*What is required*
Starting at the line that contains "To declare new", please transcribe every line through the end of the entries, exactly and with no pictures.

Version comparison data
+--

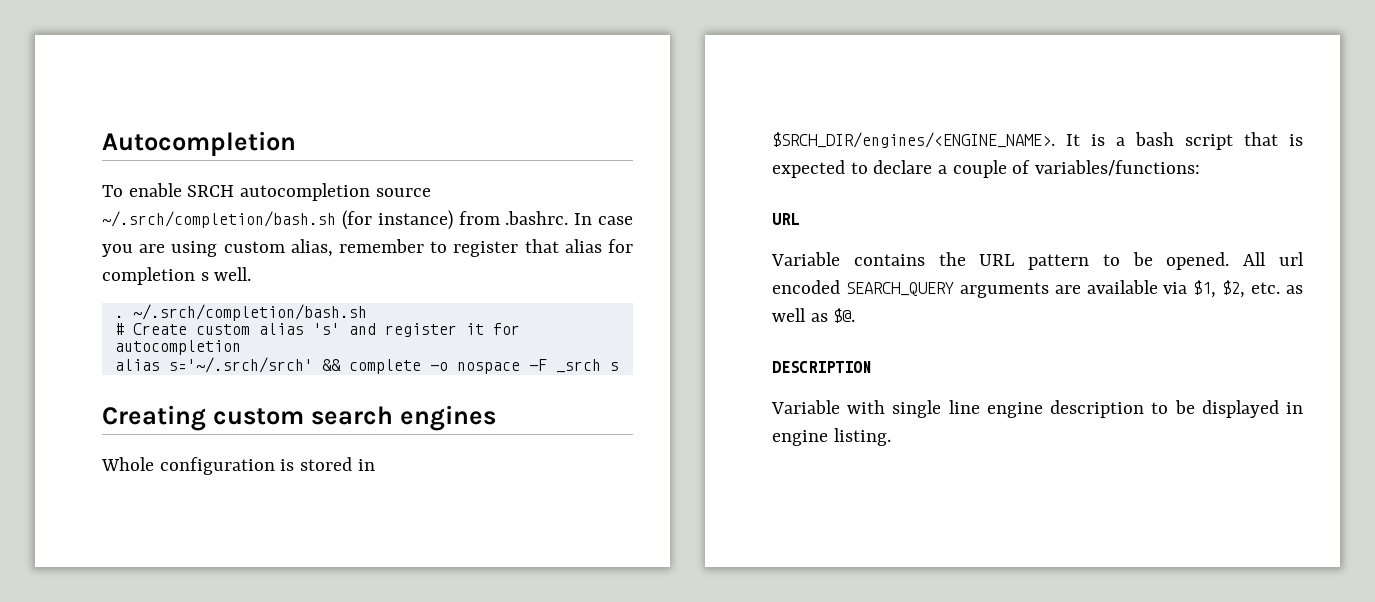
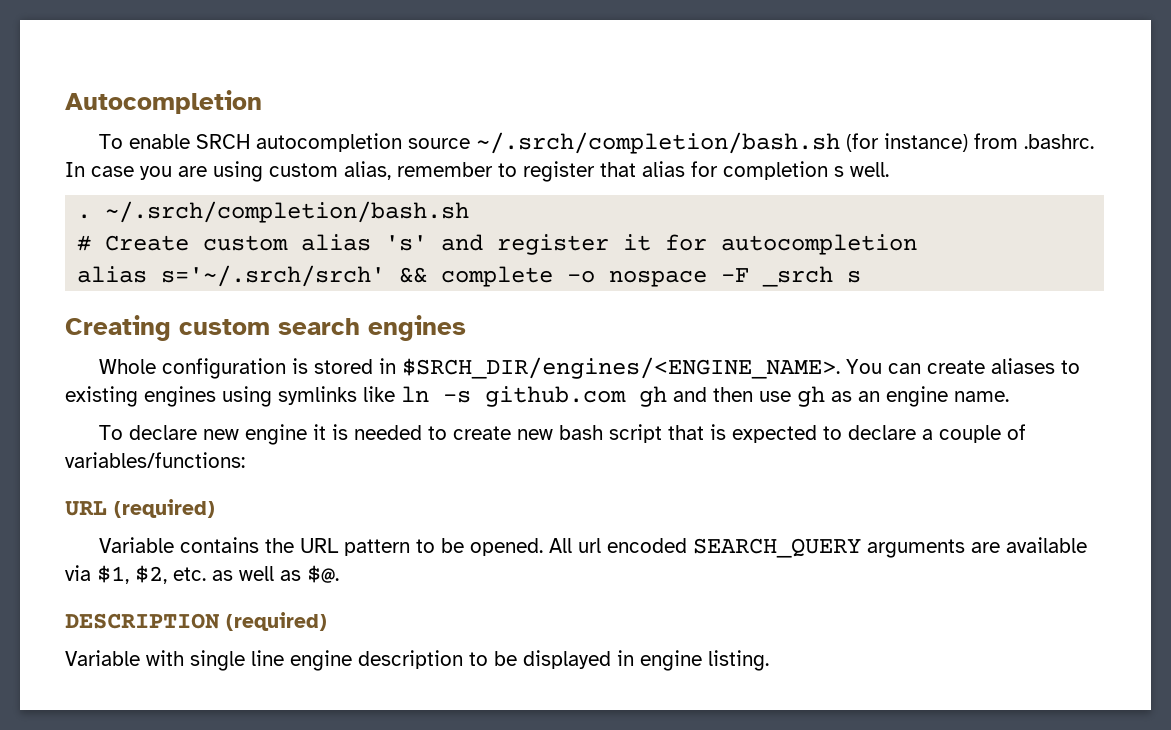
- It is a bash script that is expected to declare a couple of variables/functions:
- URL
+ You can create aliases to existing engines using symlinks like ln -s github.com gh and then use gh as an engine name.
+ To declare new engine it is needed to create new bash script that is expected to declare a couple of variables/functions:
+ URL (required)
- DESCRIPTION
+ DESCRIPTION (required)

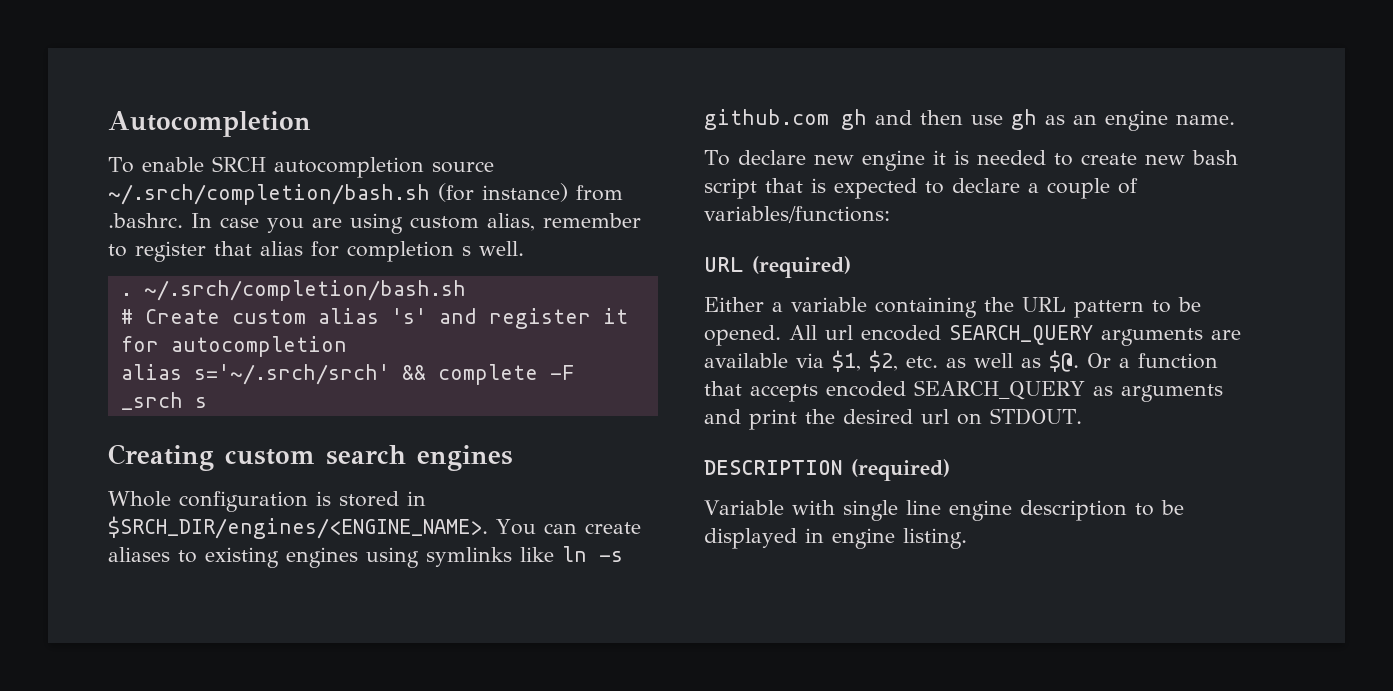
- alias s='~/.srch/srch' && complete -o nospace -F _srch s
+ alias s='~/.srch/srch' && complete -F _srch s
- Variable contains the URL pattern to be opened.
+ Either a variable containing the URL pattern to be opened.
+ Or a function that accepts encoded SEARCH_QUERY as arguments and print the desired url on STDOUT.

+--

*Reply*
+ To declare new engine it is needed to create new bash script that is expected to declare a couple of variables/functions:
+ URL (required)
- DESCRIPTION
+ DESCRIPTION (required)

- alias s='~/.srch/srch' && complete -o nospace -F _srch s
+ alias s='~/.srch/srch' && complete -F _srch s
- Variable contains the URL pattern to be opened.
+ Either a variable containing the URL pattern to be opened.
+ Or a function that accepts encoded SEARCH_QUERY as arguments and print the desired url on STDOUT.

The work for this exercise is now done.